6.2.2. La fin de l’immunité
106. La position adoptée par l’Assemblée
dans sa
Résolution 1325
(2003) reflète celle de la CJUE selon laquelle la formule « pendant
la durée des sessions de l’Assemblée » – qui détermine la période
pendant laquelle l’immunité s’applique – doit être entendue comme
couvrant toute l’année
.
107. Selon l’exposé des motifs de la
Résolution 1325 (2003) , « [i]l est évident que les immunités
cessent avec la fin du mandat du membre de l’Assemblée, la démission
ou quand un cas d’incompatibilité se présente pour un membre. Force
est de rappeler que tant qu’ils sont membres de l’Assemblée parlementaire
et jusqu’à leur remplacement les Représentants et Suppléants gardent
leurs immunités selon l’Accord général et son Protocole additionnel
de 1952, comme le stipule l’article 15 de l’Accord général, car
cela est indépendant d’un mandat parlementaire national (‘
qu’ils soient parlementaires ou non’) ».
Le rapporteur ne voit aucune raison de s’écarter de cette interprétation
.
108. En outre, l’immunité cesse de s’appliquer en cas d’incompatibilités
telles que celles mentionnées aux articles 25 (a)
et
36 (d)
du
Statut ou survenant lorsque le président de l’Assemblée parlementaire
est nommé membre d’un gouvernement
. Par le passé, l’Assemblée a
également appelé les représentants ayant accepté des postes spécifiques
au sein du Conseil de l’Europe (par exemple, celui de membre élu
du Comité européen pour la prévention de la torture et des peines
ou traitements inhumains ou dégradants) à démissionner.

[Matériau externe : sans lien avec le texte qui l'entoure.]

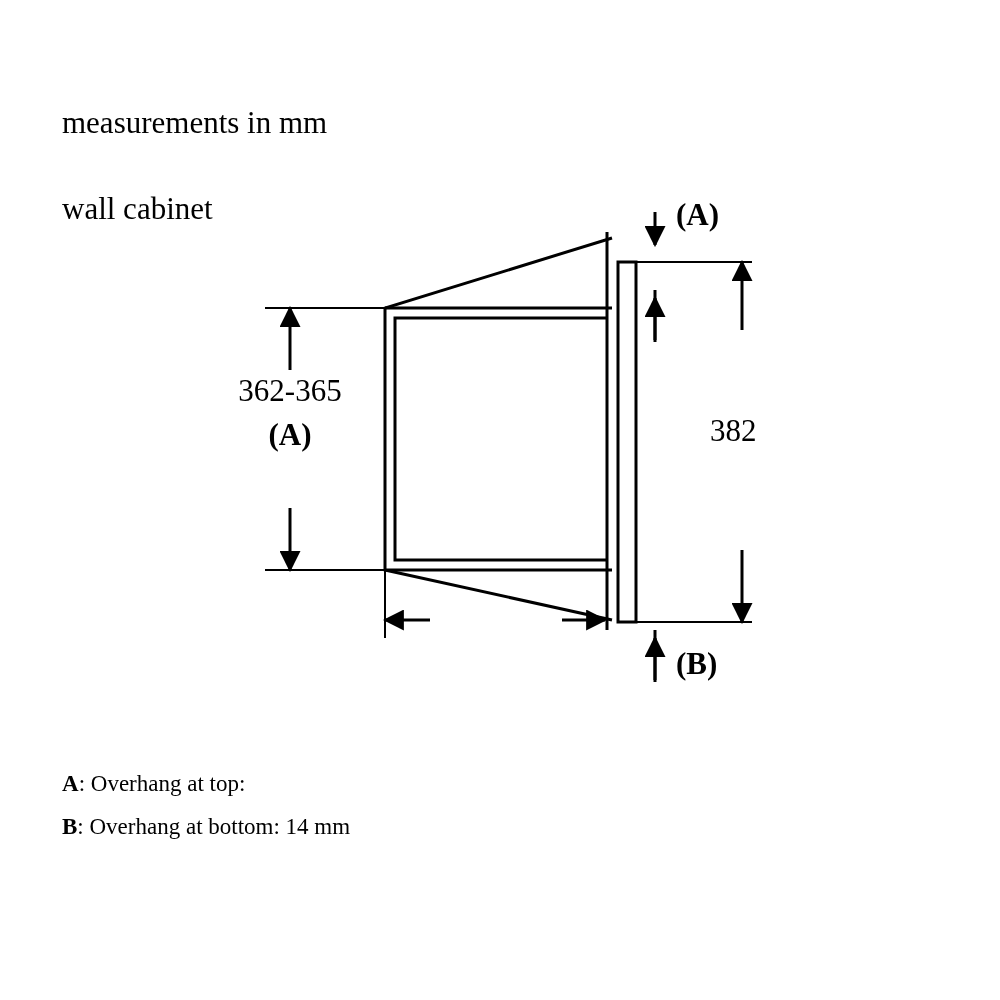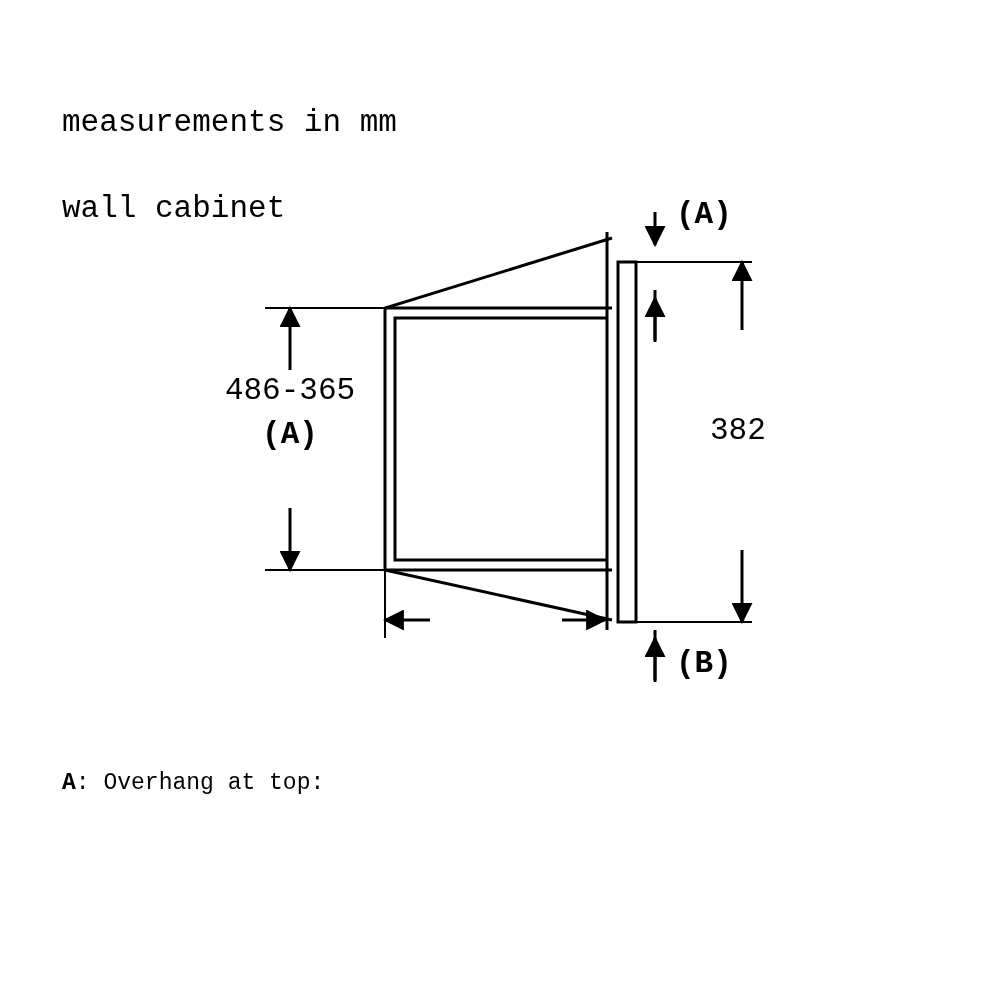--- a/index.html
+++ b/index.html
@@ -12,7 +12,7 @@
     width: 1000px;
     height: 1000px;
     background: #ffffff;
-    font-family: Liberation Mono, monospace;
+    font-family: Liberation Serif, serif;
     color: #000000;
     overflow: hidden;
   }

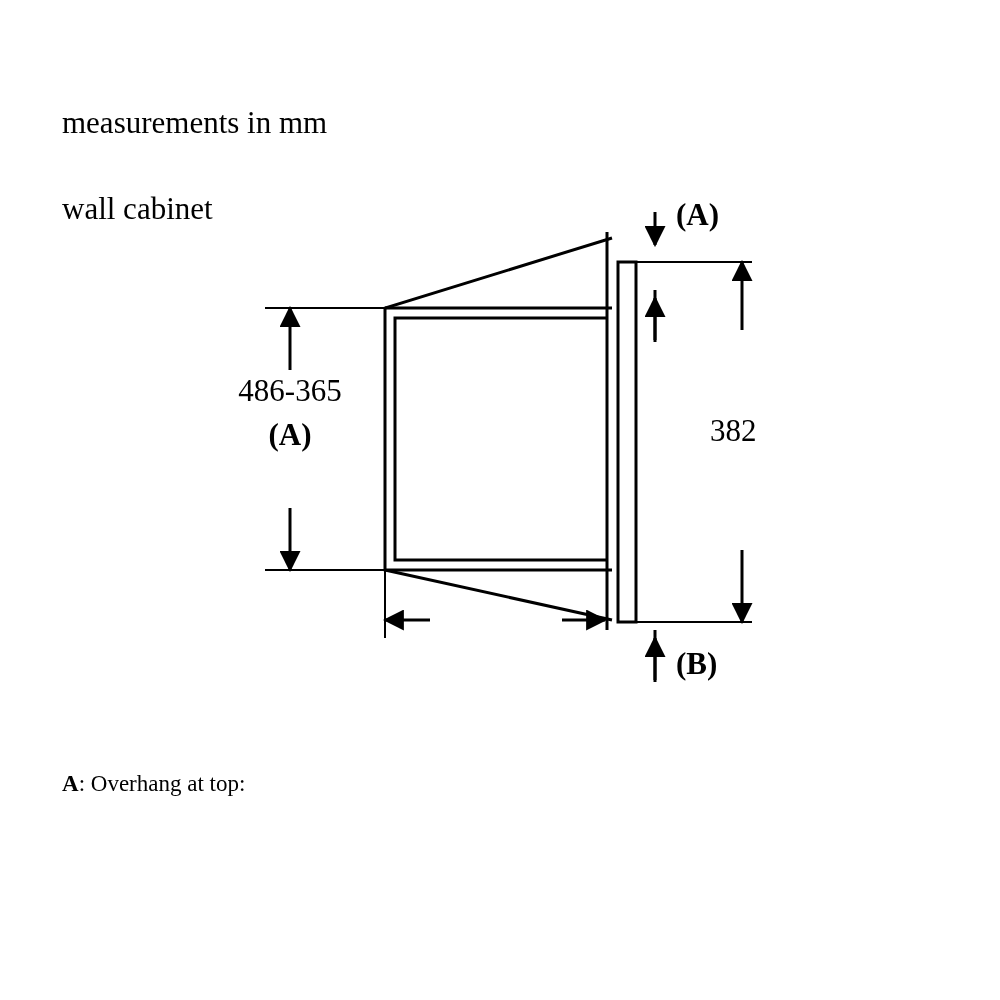--- a/index.html
+++ b/index.html
@@ -153,7 +153,7 @@
 
     <div class="dimlabel bold" style="left:676px; top:6px;">(A)</div>
 
-    <div class="dimlabel center" style="left:170px; top:182px; width:240px;">486-365</div>
+    <div class="dimlabel center" style="left:170px; top:182px; width:240px;">362-365</div>
     <div class="dimlabel bold center" style="left:170px; top:226px; width:240px;">(A)</div>
 
     <div class="dimlabel" style="left:710px; top:222px;">382</div>

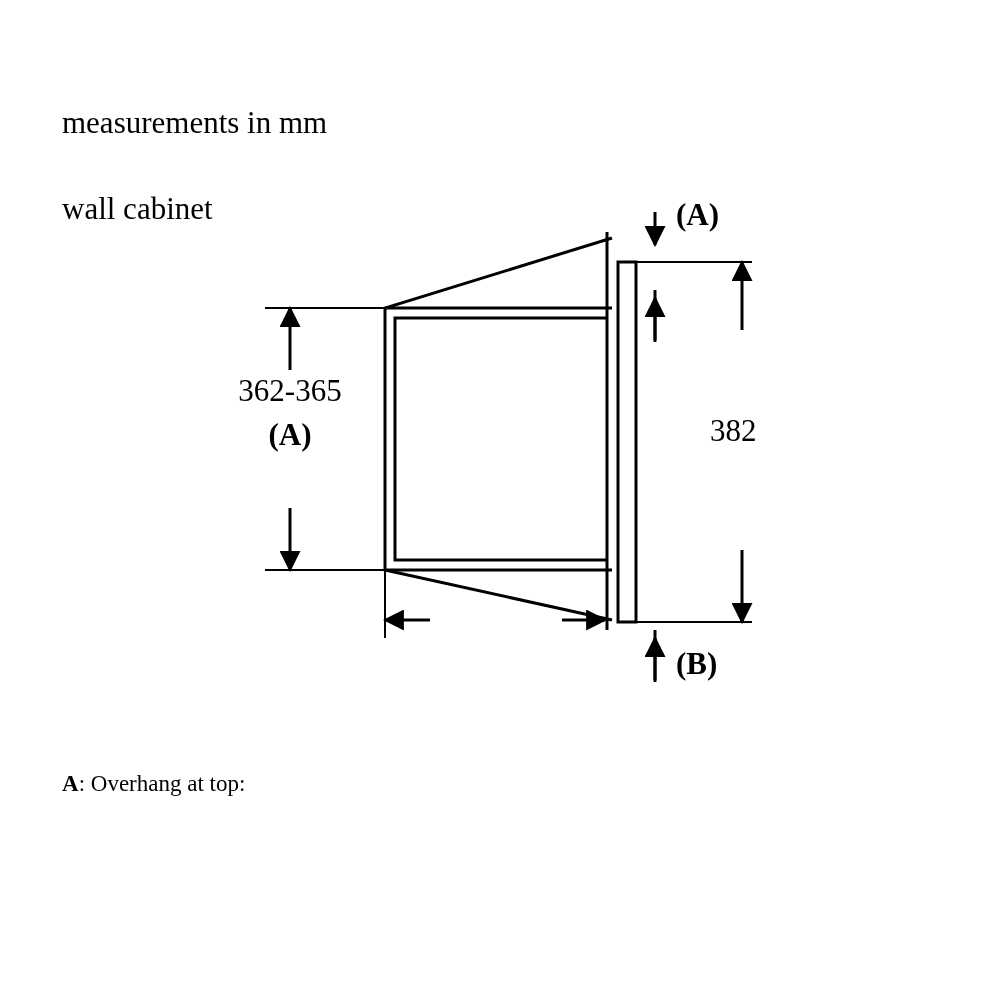--- a/index.html
+++ b/index.html
@@ -164,6 +164,7 @@
 
   <div class="legend">
     <span class="row"><span class="key">A</span><span>: Overhang at top:</span></span>
+    <span class="row"><span class="key">B</span><span>: Overhang at bottom: 14 mm</span></span>
   </div>
 
 </div>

6.2.3. 3 L'immunité s'applique-t-elle aux
actes commis avant les élections?
109. Cette question est légèrement
différente de celle du moment où l'immunité commence ou prend fin. Dans
un certain nombre d'États membres, même si la protection offerte
par l'inviolabilité commence avec le début du mandat, elle pourrait
également s'appliquer, dans certains cas, à des procédures judiciaires engagées
contre des parlementaires avant leur élection. C'est le cas en Bulgarie,
en Andorre, au Danemark, en Allemagne, en Grèce, en Hongrie
(la
liste n'est pas exhaustive). En République tchèque, l'inviolabilité couvre
également les procédures judiciaires engagées contre les parlementaires
avant leur élection. Toutefois, si l'accord de la Chambre n'a pas
été demandé (ou n'a pas été refusé), le parlementaire peut être
poursuivi après l'expiration de son mandat. Au Luxembourg, la protection
de l'inviolabilité ne couvre pas les procédures judiciaires engagées
contre un député avant son élection. Toutefois, ces procédures peuvent
être suspendues par la Chambre pour la durée de la session. Dans
d'autres pays, par exemple en France ou en Estonie, la protection
ne couvre pas les procédures judiciaires engagées contre les parlementaires
avant leur élection
.
110. Le Parlement européen ne supprimerait pas la protection accordée
à un député dans un autre État membre (article 9, paragraphe 1,
point b), du protocole n° 7) au seul motif que la procédure est
antérieure à l'acquisition du statut de député et, partant, de l'immunité.
Il examinerait le contexte global pour savoir si la procédure a
été compromise par le
fumus persecutionis,
c'est-à-dire que l'on pourrait prétendre «que la procédure judiciaire
a été lancée dans l'intention d'entraver l'activité politique future»
du membre et donc du Parlement européen.»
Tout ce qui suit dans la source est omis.